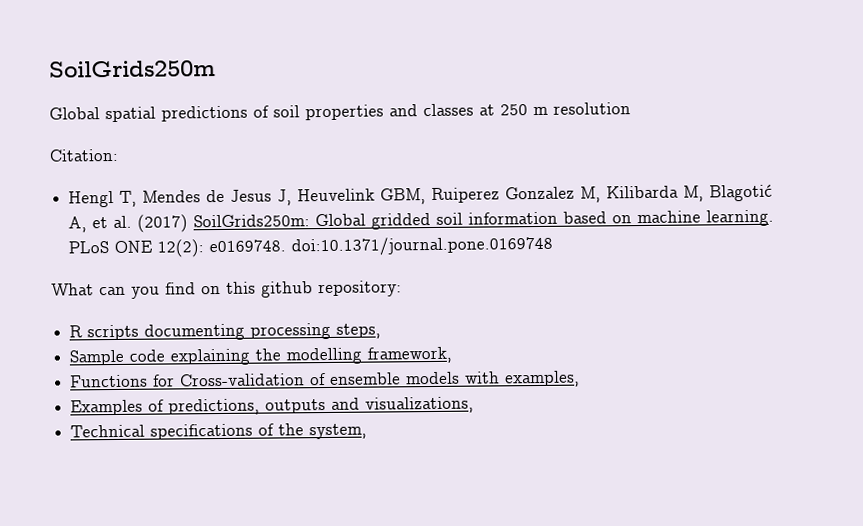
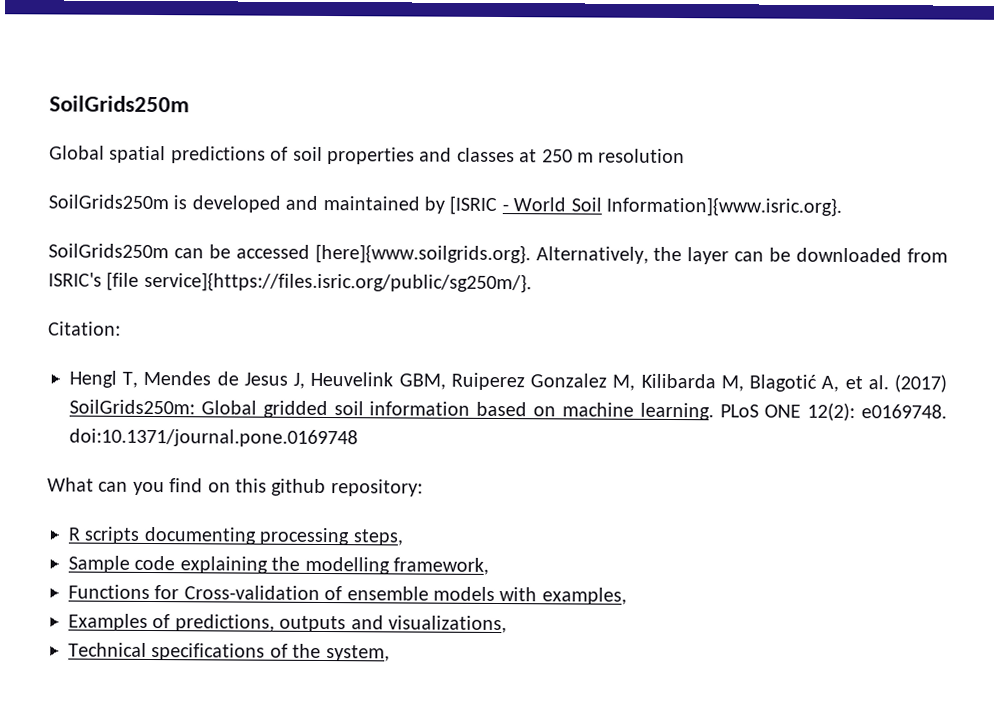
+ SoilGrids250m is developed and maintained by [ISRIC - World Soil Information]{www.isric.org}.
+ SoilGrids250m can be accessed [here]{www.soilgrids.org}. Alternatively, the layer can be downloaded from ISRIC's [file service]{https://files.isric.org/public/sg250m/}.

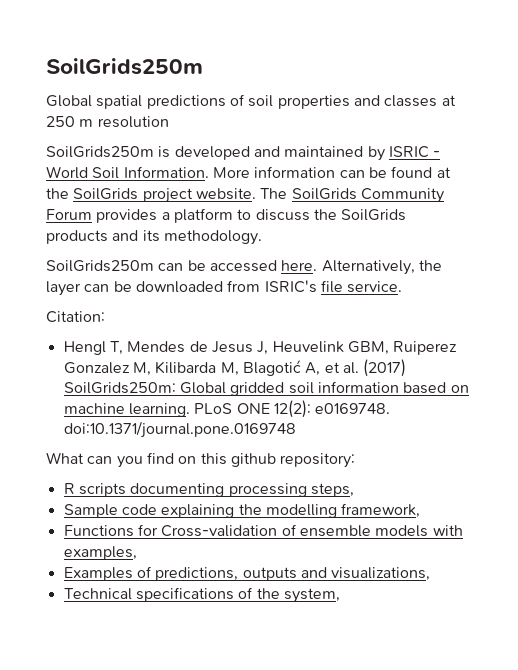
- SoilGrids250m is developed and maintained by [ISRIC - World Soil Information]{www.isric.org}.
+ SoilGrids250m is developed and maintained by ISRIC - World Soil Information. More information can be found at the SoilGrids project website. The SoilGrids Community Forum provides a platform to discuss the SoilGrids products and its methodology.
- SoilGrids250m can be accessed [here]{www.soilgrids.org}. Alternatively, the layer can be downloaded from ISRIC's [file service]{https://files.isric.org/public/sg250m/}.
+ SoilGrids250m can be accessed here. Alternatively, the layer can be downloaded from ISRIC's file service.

▸ TASK REQUIREMENTS
Although the records contain pictures, only their text should be repeated, exactly as it appears.

▸ YOUR RESPONSE
+ SoilGrids250m is developed and maintained by [ISRIC - World Soil Information]{www.isric.org}.
+ SoilGrids250m can be accessed [here]{www.soilgrids.org}. Alternatively, the layer can be downloaded from ISRIC's [file service]{https://files.isric.org/public/sg250m/}.

- SoilGrids250m is developed and maintained by [ISRIC - World Soil Information]{www.isric.org}.
+ SoilGrids250m is developed and maintained by ISRIC - World Soil Information. More information can be found at the SoilGrids project website. The SoilGrids Community Forum provides a platform to discuss the SoilGrids products and its methodology.
- SoilGrids250m can be accessed [here]{www.soilgrids.org}. Alternatively, the layer can be downloaded from ISRIC's [file service]{https://files.isric.org/public/sg250m/}.
+ SoilGrids250m can be accessed here. Alternatively, the layer can be downloaded from ISRIC's file service.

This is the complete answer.